As most of the characters come to realize in the aftermath of their collective freakout, the Martian invasion may have been a hoax, but the feelings it revealed were real and deserving of respect.

During the intermission between Brave New Jersey and The Mars Generation at the Key City Public Theatre, I dutifully made time to stop by Taylor Street for David George Gordon's insect cooking demonstration. While I had to skedaddle before I could sample the deep-fried crickets, I now know that black ants taste like citrus.

Which makes The Mars Generation, presented jointly by Netflix and Time, the final act of my three days of watching nine featured films, plus their attendant shorts (yes, I guess that makes me just a bit of a quitter). The documentary not only offers an optimistic view of future space exploration, via profiles of some of the bright and shining adolescent stars at NASA's Space Camp, but it also contextualizes the history of space exploration to date, including the decades I'd lived through.

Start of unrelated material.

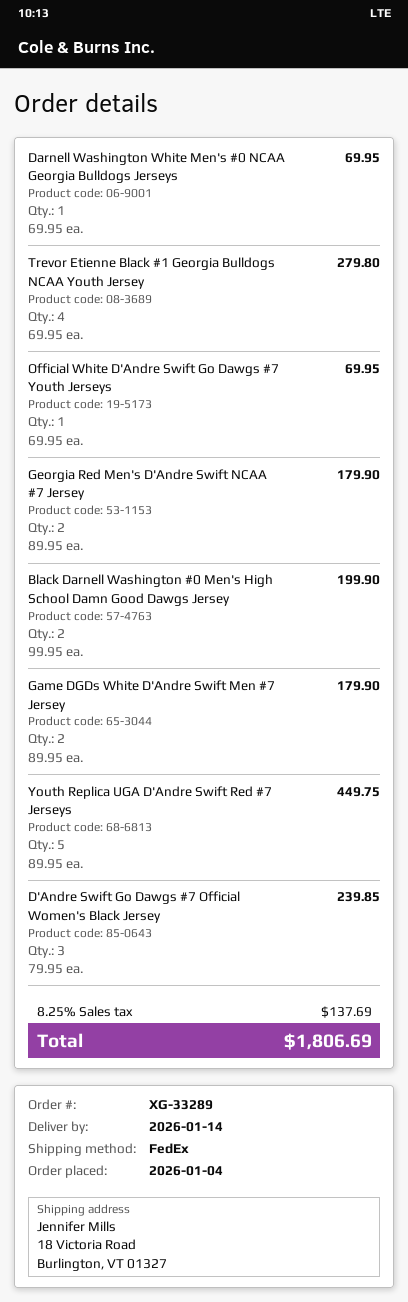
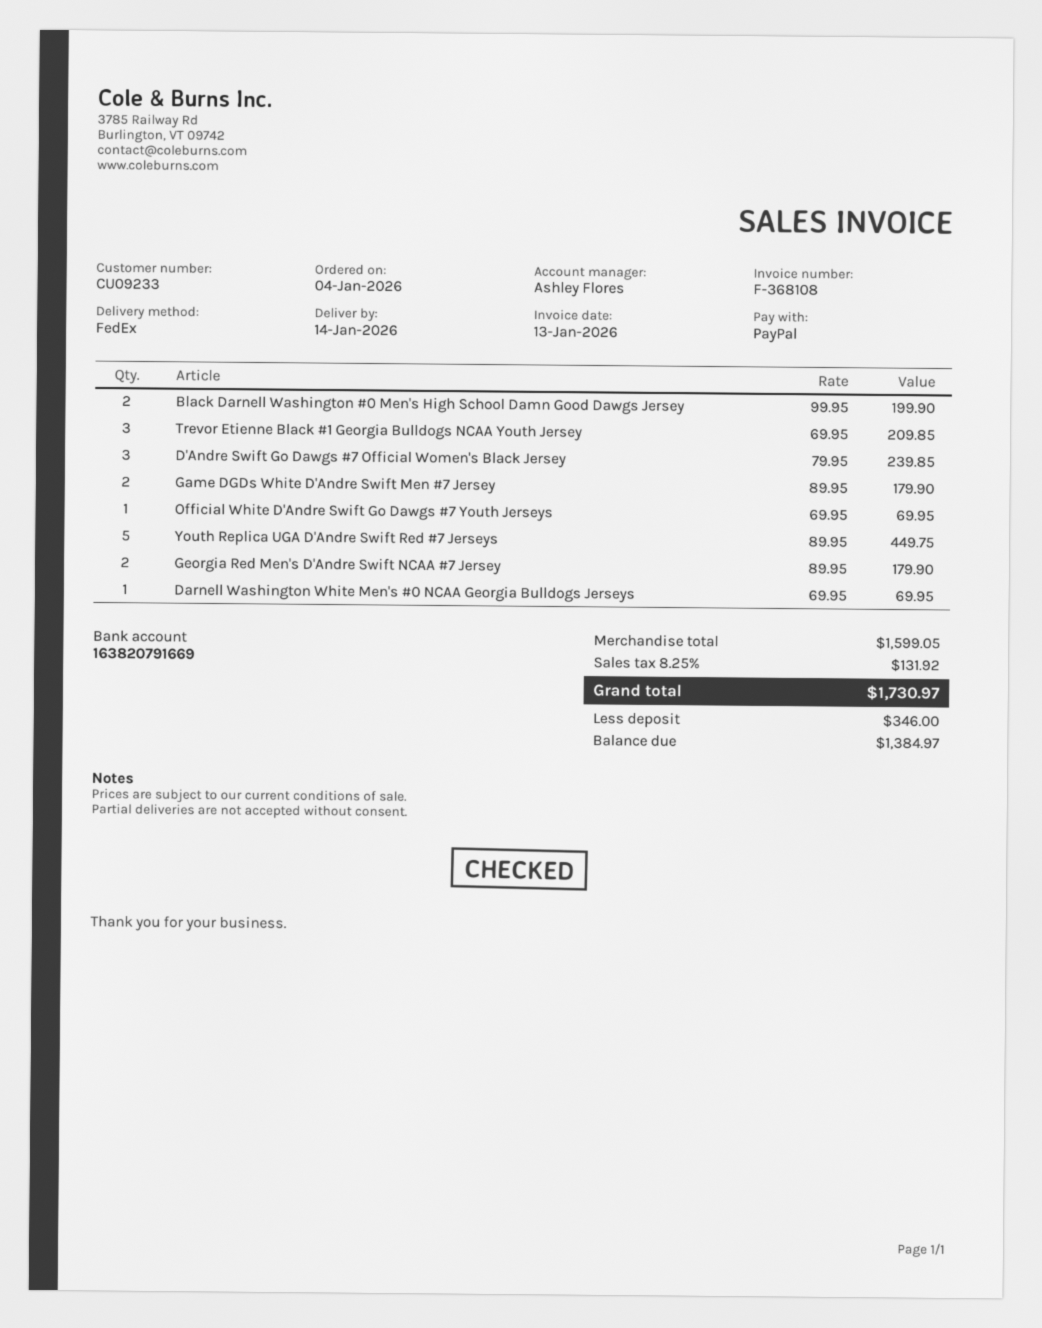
Trevor Etienne Black #1 Georgia Bulldogs NCAA Youth Jersey: 4 x 69.95 = 279.80 -> 3 x 69.95 = 209.85
tax: 8.25% = 137.69 -> 8.25% = 131.92
total: 1806.69 -> 1730.97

I already knew that Wernher von Braun's moral legacy, as a former Nazi who switched sides to put his rocket science to use for America instead, is complicated at best, and the documentary deserves full points for acknowledging this duality. What I hadn't recognized before was that the space shuttle program, which I saw as this great technological innovation when I was growing up, actually represented a massive step backward for space exploration, since it was so expensive and earthbound that we literally haven't saved up enough money for a replacement program yet.

Getting to the kids themselves, they are intense, armed with impressive intellectual gifts and fueled by a combination of righteous teenage conviction and bigger-picture acceptance of the need for potential self-sacrifice, on behalf of Martian colonization, that's mature beyond their years. It's not just that they can cite you chapter and verse of all the technological and qualify-of-life benefits that are yielded from an active space program, but that they are utterly sincere when they say they would lay their lives on the line just to bring it all one step closer to happening.

One boy, a code-writer charged with programming a rover robot made of LEGO, is brutally honest in telling the camera that his team's efforts failed because of him. Another aspiring astronaut, an otherwise confident girl, breaks a bit as she admits to being bullied for being a "brain." These kids aren't scared of dying to do what they see as important, because they have other fears.

In Lawrence Kasdan's woefully overlooked 1991 classic Grand Canyon, Steve Martin tells Kevin Kline to watch more movies, because "all of life's riddles are answered in the movies." I'm not sure this is true, but I do think that all of life's great questions are asked in the movies, and by seeing how those people in the movies choose to answer those questions, we can maybe learn something about what our own answers might be.